Karen Mumford, who works for Pretty Picky Properties in Brewster, Mass., noticed a funny thing happen to the ordinary four-bedroom house across the street from her in South Yarmouth.

“The lady across the street from me passed away and her daughter inherited her house,” said Mumford. “A couple years ago, that house would be rented out on occasion for $1,500 a week. Instead of selling it, her daughter refurbished the house, she’s renting it out all summer, and she’s getting $5,500 a week for it.”

While the area isn’t known for flashy amenities, the new influx of cash has lured some tony new perks to the area.

Lark Hotels, which owns properties in Carmel-by-the-Sea, Calif., and on Nantucket, is opening the Bluebird Dennisport inn in the mid-Cape on June 3. Last November, EOS Investors — a New York firm which also owns the glam L’Ermitage Beverly Hills — acquired Red Jacket Resorts for an undisclosed sum. The portfolio of resorts is largely marketed towards middle-class families, but now a $30 million renovation after this summer season is planned. EOS also just acquired the Wequassett Resort and Golf Club (in mid-Cape-adjacent Harwich) for $102 million.

“We love that the mid-Cape has offered a convenient and well-priced vacation for generations, and we love that it’s easier to get to than other parts of Cape Cod,” said Tom Burns, EOS’s managing director.

During the pandemic, the Pelham House Resort in Dennis Port raised $20 million from a group of silent investors, and used the funds to transform into Pelham Hospitality Group, consisting of a refurbished main hotel, the addition of a neighboring events space and a rooftop restaurant overlooking Nantucket Sound. They also acquired two smaller inns — Pelham on Earle and Pelham on Main — to accommodate overflow when the main resort sells out, as well as a nearby farm to supply the resort’s restaurant with produce.

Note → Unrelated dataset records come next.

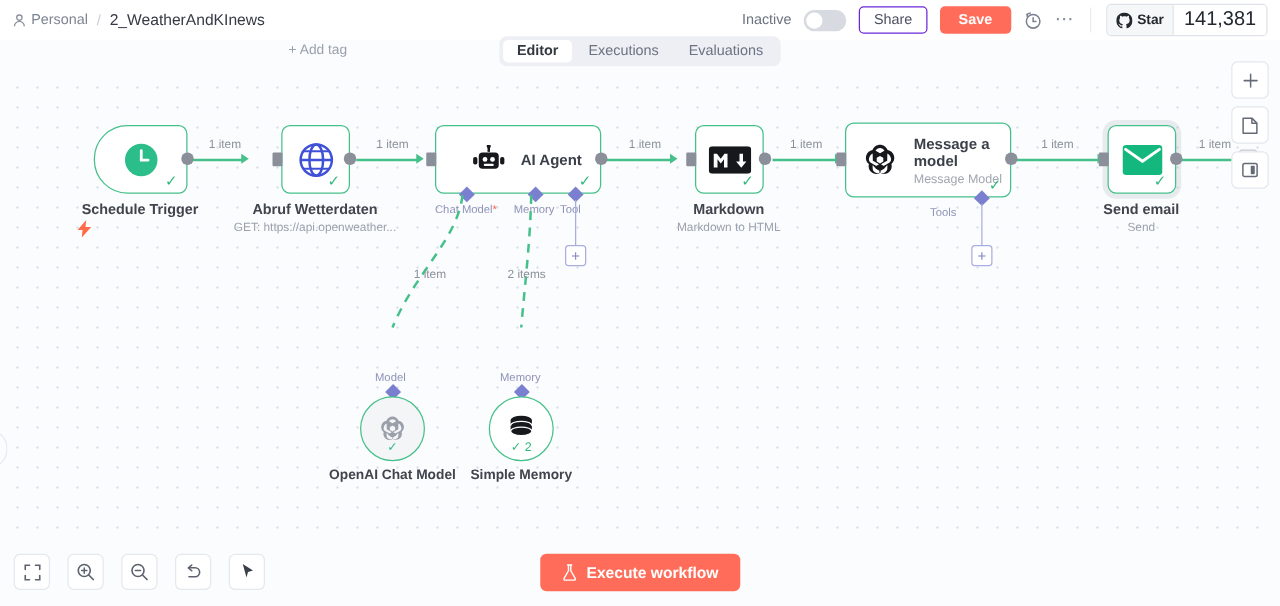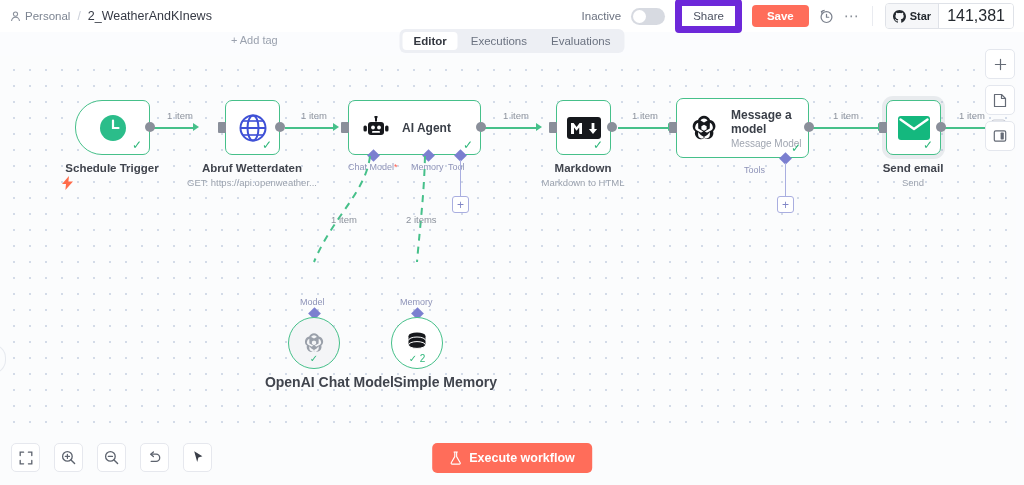--- a/index.html
+++ b/index.html
@@ -41,21 +41,21 @@
   .toggle {
     width: 34px; height: 17px; border-radius: 9px; background: #d7dae1;
     position: relative;
   }
   .toggle .knob {
     position: absolute; left: 2px; top: 2px; width: 13px; height: 13px;
     border-radius: 50%; background: #fff;
   }
   .btn-share {
     font-size: 11.5px; color: #4b5160; background: #fff;
-    border: 7px solid #6d28d9; border-radius: 4px; padding: 4px 11px;
+    border: 1px solid #6d28d9; border-radius: 4px; padding: 4px 11px;
   }
   .btn-save {
     font-size: 11.5px; color: #fff; background: #ff6d5a;
     border-radius: 4px; padding: 5px 15px; font-weight: bold;
   }
   .icon-btn-plain { color: #7b818d; display:flex; align-items:center; }
   .dots { color: #8a9099; font-size: 15px; letter-spacing: 1px; line-height: 8px; }
   .hdr-divider { width: 1px; height: 20px; background: #e9ebf0; margin: 0 2px; }
   .gh-badge { display: flex; align-items: stretch; border: 1px solid #dfe2e8; border-radius: 4px; overflow: hidden; }
   .gh-left { display: flex; align-items: center; gap: 4px; background: #f6f7f9; padding: 3px 7px; font-size: 11px; color: #24292f; font-weight: bold; }
@@ -145,21 +145,21 @@
   .sub-label .req { color: #ff5b4d; }
   .vline { position: absolute; width: 1px; background: #a9aee0; }
 
   .sub-node {
     position: absolute; width: 52px; height: 52px; border-radius: 50%;
     border: 1px solid #46c08a; display: flex; align-items: center; justify-content: center;
     background: #fff;
   }
   .sub-node.grey { background: #f4f5f7; }
   .sub-check { position: absolute; bottom: 4px; left: 50%; transform: translateX(-50%); font-size: 10px; color: #31b87c; white-space: nowrap; }
-  .sub-name { position: absolute; font-size: 14px; color: #40444d; font-weight: bold; text-align: right; width: 160px; left: 50%; transform: translateX(-50%); }
+  .sub-name { position: absolute; font-size: 11px; color: #40444d; font-weight: bold; text-align: center; width: 160px; left: 50%; transform: translateX(-50%); }
 
   .bolt { position: absolute; color: #ff6b4a; font-size: 15px; line-height: 1; }
   svg { display: block; }
 </style>
 </head>
 <body>
 
 <div class="app">
 
   <div class="canvas">
@@ -212,21 +212,21 @@
         <line x1="4.6" y1="8" x2="25.4" y2="8" stroke="#3f51d6" stroke-width="1.6"></line>
         <line x1="4.6" y1="22" x2="25.4" y2="22" stroke="#3f51d6" stroke-width="1.6"></line>
       </svg>
       <span class="node-check">✓</span>
     </div>
     <div class="endpoint-in" style="left:218px; top:66px;"></div>
     <div class="endpoint-out" style="left:275px; top:66px;"></div>
     <div class="node-label" style="left:252px; top:106px;">Abruf Wetterdaten</div>
     <div class="node-sub" style="left:252px; top:121px;">GET: https://api.openweather...</div>
 
-    <div class="node" style="left:348px; top:44px; width:133px; height:55px; justify-content:flex-start; padding-left:14px; gap:13px;">
+    <div class="node" style="left:348px; top:44px; width:133px; height:55px; justify-content:center; padding-left:14px; gap:13px;">
       <svg width="26" height="24" viewBox="0 0 26 24">
         <rect x="5" y="6" width="16" height="13" rx="3" fill="#16181c"></rect>
         <rect x="0.5" y="9.5" width="3.4" height="6" rx="1.5" fill="#16181c"></rect>
         <rect x="22.1" y="9.5" width="3.4" height="6" rx="1.5" fill="#16181c"></rect>
         <rect x="12" y="1" width="2" height="4.5" fill="#16181c"></rect>
         <circle cx="13" cy="1" r="1.6" fill="#16181c"></circle>
         <circle cx="10" cy="11.5" r="1.9" fill="#fff"></circle>
         <circle cx="16" cy="11.5" r="1.9" fill="#fff"></circle>
         <rect x="9" y="15" width="8" height="1.8" rx="0.9" fill="#fff"></rect>
       </svg>

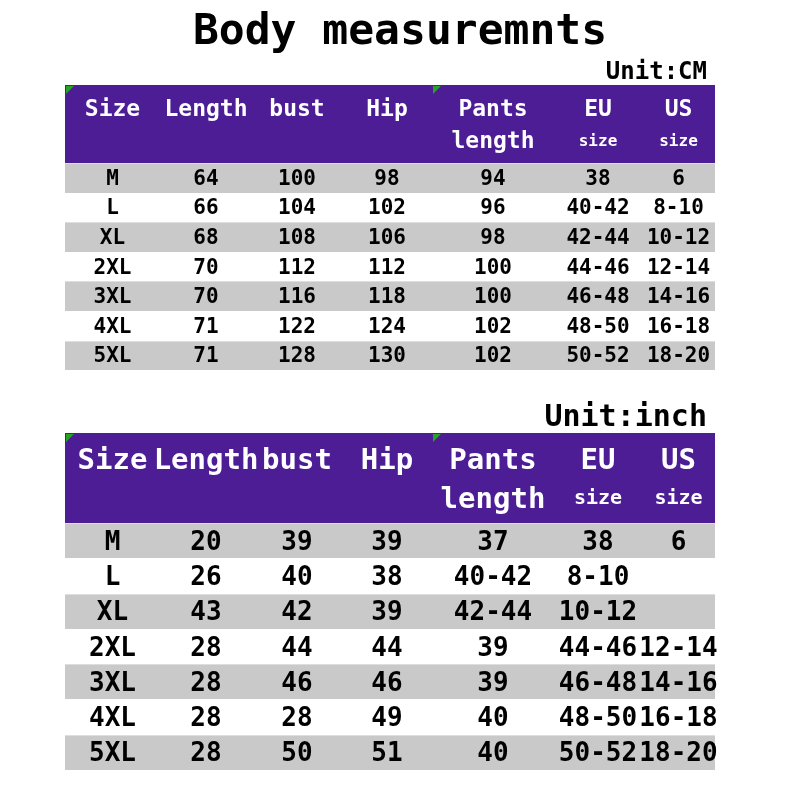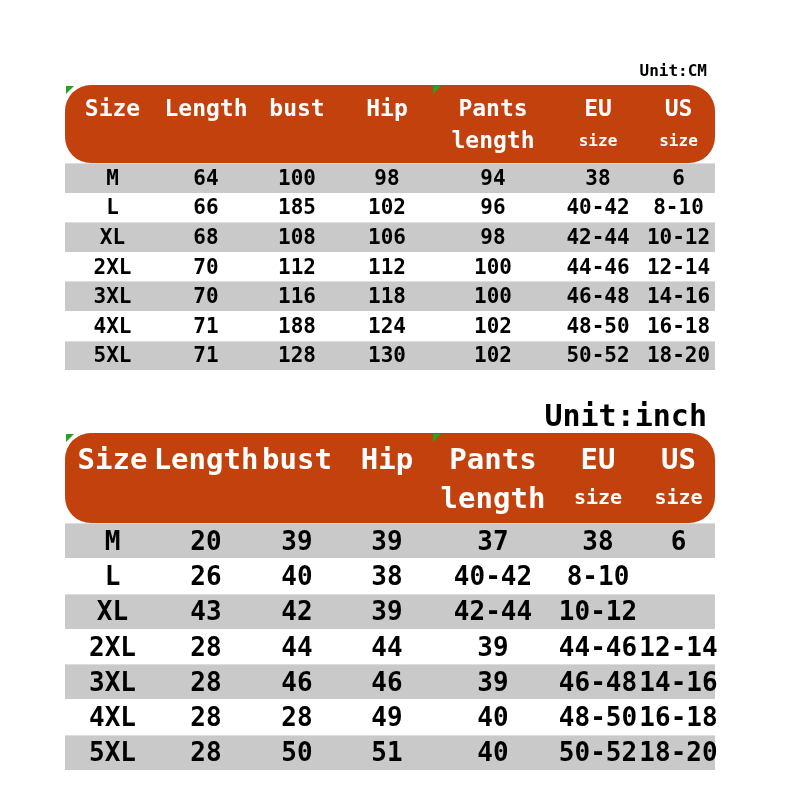--- a/index.html
+++ b/index.html
@@ -11,27 +11,27 @@
   }
   .title {
     position:absolute; top:4px; left:0; width:800px;
     text-align:center; font-size:43px; letter-spacing:0px; white-space:nowrap;
   }
   .table-block { position:absolute; left:65px; width:650px; --green:#27a227; }
   #table-cm   { top:57px;  }
   #table-inch { top:399px; }
 
   .unit-label { text-align:right; padding-right:8px; white-space:nowrap; }
-  #table-cm   .unit-label { font-size:16px; line-height:28px; height:28px; }
+  #table-cm   .unit-label { font-size:24px; line-height:28px; height:28px; }
   #table-inch .unit-label { font-size:30px; line-height:34px; height:34px; }
 
   .thead {
     display:grid;
     grid-template-columns:95px 92px 90px 90px 122px 88px 73px;
-    background:#c2410c; color:#ffffff;border-radius:26px;
+    background:#4c1d95; color:#ffffff;
   }
   #table-cm   .thead { grid-template-rows:46px 32px; }
   #table-inch .thead { grid-template-rows:52px 38px; }
 
   .th-label { position:relative; display:flex; align-items:center; justify-content:center; white-space:nowrap; }
   #table-cm   .th-label { font-size:23px; }
   #table-inch .th-label { font-size:29px; }
 
   .th-sub { display:flex; align-items:flex-start; justify-content:center; white-space:nowrap; }
   #table-cm   .th-sub { font-size:16px; }
@@ -52,20 +52,21 @@
   }
   #table-cm   .trow { height:29.6px; font-size:21px; }
   #table-inch .trow { height:35.3px; font-size:26px; }
   .trow.stripe { background:#c9c9c9; box-shadow:inset 0 1px 0 #dedede; }
   .td { display:flex; align-items:center; justify-content:center; white-space:nowrap; }
 </style>
 </head>
 <body>
 
 <div class="canvas">
+  <div class="title">Body measuremnts</div>
 
   <div class="table-block" id="table-cm">
     <div class="unit-label">Unit:CM</div>
     <div class="thead">
         <div class="th-label" style="grid-area: 1 / 1;">
           <span>Size</span>
           <span class="corner-marker"></span>
         </div>
         <div class="th-sub" style="grid-area: 2 / 1;"></div>
         <div class="th-label" style="grid-area: 1 / 2;">
@@ -100,21 +101,21 @@
           <div class="td">64</div>
           <div class="td">100</div>
           <div class="td">98</div>
           <div class="td">94</div>
           <div class="td">38</div>
           <div class="td">6</div>
         </div>
         <div class="trow">
           <div class="td">L</div>
           <div class="td">66</div>
-          <div class="td">185</div>
+          <div class="td">104</div>
           <div class="td">102</div>
           <div class="td">96</div>
           <div class="td">40-42</div>
           <div class="td">8-10</div>
         </div>
         <div class="trow stripe">
           <div class="td">XL</div>
           <div class="td">68</div>
           <div class="td">108</div>
           <div class="td">106</div>
@@ -136,21 +137,21 @@
           <div class="td">70</div>
           <div class="td">116</div>
           <div class="td">118</div>
           <div class="td">100</div>
           <div class="td">46-48</div>
           <div class="td">14-16</div>
         </div>
         <div class="trow">
           <div class="td">4XL</div>
           <div class="td">71</div>
-          <div class="td">188</div>
+          <div class="td">122</div>
           <div class="td">124</div>
           <div class="td">102</div>
           <div class="td">48-50</div>
           <div class="td">16-18</div>
         </div>
         <div class="trow stripe">
           <div class="td">5XL</div>
           <div class="td">71</div>
           <div class="td">128</div>
           <div class="td">130</div>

Now, the Pelham’s two-story oceanfront events facility is one of the most in-demand wedding venues on the Cape.

“I don’t want to be corporate. I want people to feel comfortable coming in here,” said John McCarthy, managing partner and son of Pelham House’s original founder. “It’s taken some time for me to get used to the changes, but the product is worth it. You’re getting that elevated level of service you maybe didn’t get on the mid-Cape a few years ago.”